| Task instructions |
What this exercise needs is every entry restated as written, with no pictures.

(Front-end code edit data)
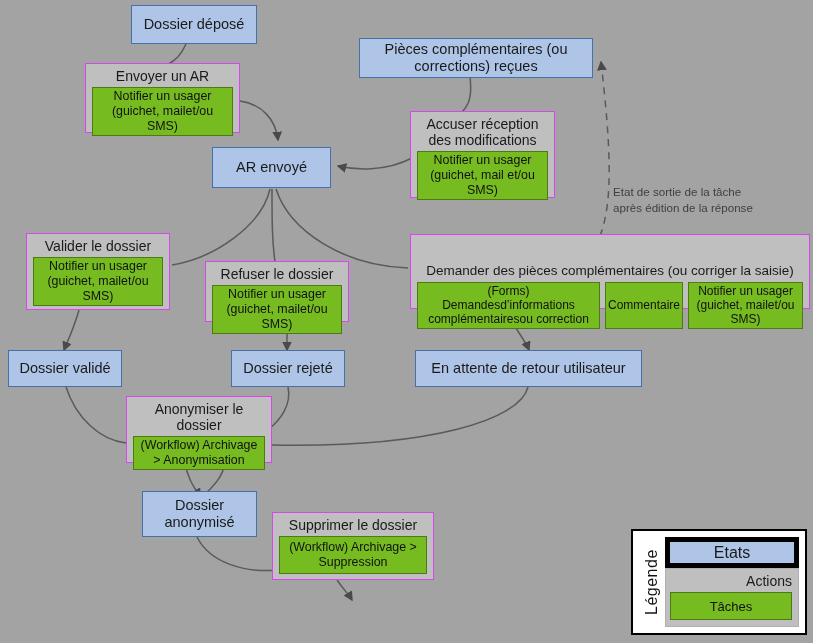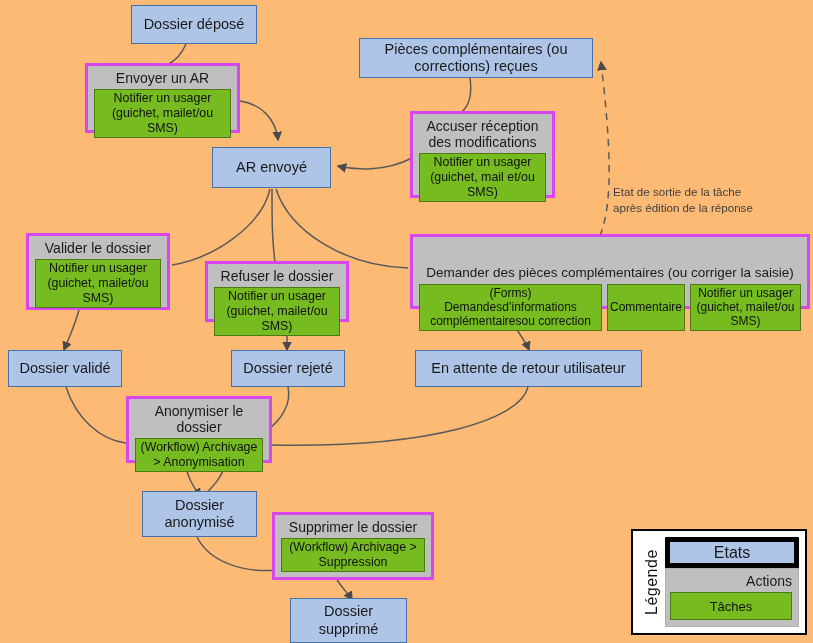--- a/index.html
+++ b/index.html
@@ -1,35 +1,35 @@
 <!DOCTYPE html>
 <html><head>
 <meta charset="utf-8">
 <style>
   html,body{margin:0;padding:0;background:#ffffff;}
   body{font-family:"Liberation Sans","DejaVu Sans",sans-serif;}
-  #canvas{position:relative;width:813px;height:643px;background:#fdba74;overflow:hidden;}
+  #canvas{position:relative;width:813px;height:643px;background:#a3a3a3;overflow:hidden;}
   #edges{position:absolute;left:0;top:0;width:813px;height:643px;pointer-events:none;}
 
   .node{position:absolute;box-sizing:border-box;}
 
   .state{
     background:#aec5e7;
     border:1px solid #4472a8;
     color:#1a1a1a;
     display:flex;align-items:center;justify-content:center;
     text-align:center;
     font-size:14.5px;
     line-height:1.18;
     padding:2px 4px;
   }
 
   .action{
     background:#bfbfbf;
-    border:3px solid #d946ef;
+    border:1px solid #d946ef;
     display:flex;flex-direction:column;align-items:center;
     padding:2px 6px 5px 6px;
   }
   .action-title{
     color:#1a1a1a;
     font-size:14px;
     line-height:1.15;
     text-align:center;
     width:100%;
     padding:2px 0 3px 0;
@@ -153,21 +153,20 @@
   <div class="node state" style="left:212px;top:147px;width:119px;height:41px;">AR envoyé</div>
 
   <div class="node state" style="left:8px;top:350px;width:114px;height:37px;">Dossier validé</div>
 
   <div class="node state" style="left:231px;top:350px;width:114px;height:37px;">Dossier rejeté</div>
 
   <div class="node state" style="left:415px;top:350px;width:227px;height:37px;">En attente de retour utilisateur</div>
 
   <div class="node state" style="left:142px;top:491px;width:115px;height:46px;">Dossier anonymisé</div>
 
-  <div class="node state" style="left:290px;top:598px;width:117px;height:45px;">Dossier supprimé</div>
 
   <div class="node action" style="left:85px;top:63px;width:155px;height:70px;">
     <div class="action-title">Envoyer un AR</div>
     <div class="tasks">
       <div class="task">Notifier un usager (guichet, mailet/ou SMS)</div>
     </div>
   </div>
 
   <div class="node action" style="left:410px;top:111px;width:145px;height:87px;">
     <div class="action-title">Accuser réception des modifications</div>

| Task result |
--- a/index.html
+++ b/index.html
@@ -1,35 +1,35 @@
 <!DOCTYPE html>
 <html><head>
 <meta charset="utf-8">
 <style>
   html,body{margin:0;padding:0;background:#ffffff;}
   body{font-family:"Liberation Sans","DejaVu Sans",sans-serif;}
-  #canvas{position:relative;width:813px;height:643px;background:#fdba74;overflow:hidden;}
+  #canvas{position:relative;width:813px;height:643px;background:#a3a3a3;overflow:hidden;}
   #edges{position:absolute;left:0;top:0;width:813px;height:643px;pointer-events:none;}
 
   .node{position:absolute;box-sizing:border-box;}
 
   .state{
     background:#aec5e7;
     border:1px solid #4472a8;
     color:#1a1a1a;
     display:flex;align-items:center;justify-content:center;
     text-align:center;
     font-size:14.5px;
     line-height:1.18;
     padding:2px 4px;
   }
 
   .action{
     background:#bfbfbf;
-    border:3px solid #d946ef;
+    border:1px solid #d946ef;
     display:flex;flex-direction:column;align-items:center;
     padding:2px 6px 5px 6px;
   }
   .action-title{
     color:#1a1a1a;
     font-size:14px;
     line-height:1.15;
     text-align:center;
     width:100%;
     padding:2px 0 3px 0;
@@ -153,21 +153,20 @@
   <div class="node state" style="left:212px;top:147px;width:119px;height:41px;">AR envoyé</div>
 
   <div class="node state" style="left:8px;top:350px;width:114px;height:37px;">Dossier validé</div>
 
   <div class="node state" style="left:231px;top:350px;width:114px;height:37px;">Dossier rejeté</div>
 
   <div class="node state" style="left:415px;top:350px;width:227px;height:37px;">En attente de retour utilisateur</div>
 
   <div class="node state" style="left:142px;top:491px;width:115px;height:46px;">Dossier anonymisé</div>
 
-  <div class="node state" style="left:290px;top:598px;width:117px;height:45px;">Dossier supprimé</div>
 
   <div class="node action" style="left:85px;top:63px;width:155px;height:70px;">
     <div class="action-title">Envoyer un AR</div>
     <div class="tasks">
       <div class="task">Notifier un usager (guichet, mailet/ou SMS)</div>
     </div>
   </div>
 
   <div class="node action" style="left:410px;top:111px;width:145px;height:87px;">
     <div class="action-title">Accuser réception des modifications</div>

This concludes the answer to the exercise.